In the tech world alone, there have been nearly 100,000 layoffs in 2024, according to Layoffs.fyi, a site that tracks job cuts in the tech industry. Still, specific types of jobs are beginning to bounce back. Openings for AI roles or those that require AI skills made up 12 percent of all tech job offerings in May—the largest percentage in six years—according to CompTIA, a nonprofit trade association for the US IT industry. But AI doesn’t exist in a silo, says Tim Herbert, CompTIA’s chief research officer, and its adoption will likely create adjacent jobs needed to support the new technology. “AI will probably spur investment in other areas,” he says.

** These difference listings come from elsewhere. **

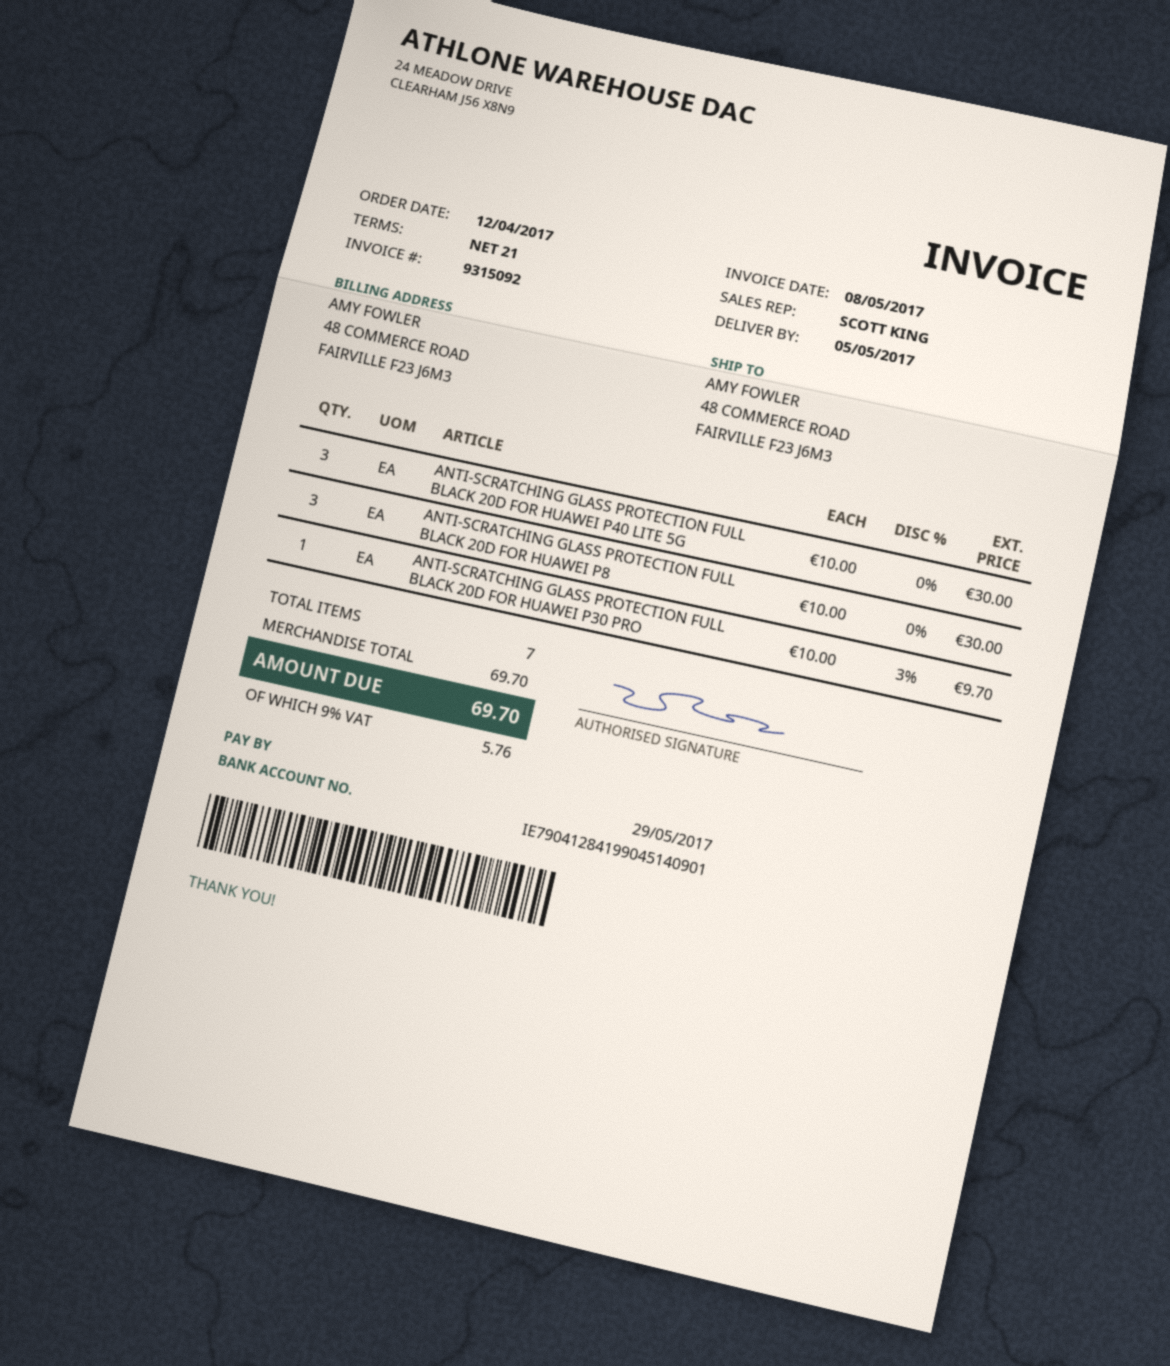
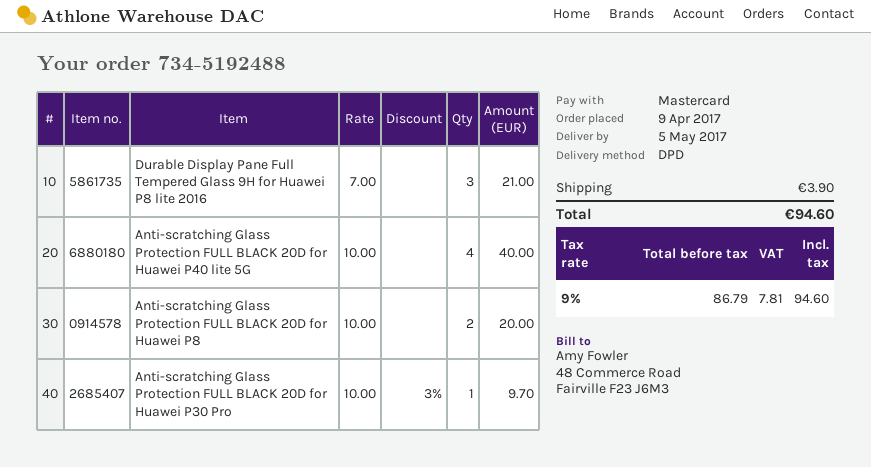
order date: 2017-04-12 -> 2017-04-09
ANTI-SCRATCHING GLASS PROTECTION FULL BLACK 20D FOR HUAWEI P40 LITE 5G: 3 x 10.00 = 30.00 -> 4 x 10.00 = 40.00
ANTI-SCRATCHING GLASS PROTECTION FULL BLACK 20D FOR HUAWEI P8: 3 x 10.00 = 30.00 -> 2 x 10.00 = 20.00
Durable Display Pane Full Tempered Glass 9H for Huawei P8 lite 2016: none -> 3 x 7.00 = 21.00
shipping: none -> 3.90
tax: 9% = 5.76 -> 9% = 7.81
total: 69.70 -> 94.60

The AI reshuffle may not be the great AI takeover, but if AI is the next big opportunity for companies like Alphabet, the lack of efforts to up-skill and train employees to work in those divisions is troubling, Koul says. “There are ways in which the existing workforce can be kept whole or treated with dignity and respect through this process,” Koul says. “A lot of my coworkers, a lot of our union members, work here because they are mission-driven, they believe in the utility of the products they are working on. More opportunities for retraining and moving people to other divisions would be very welcome.”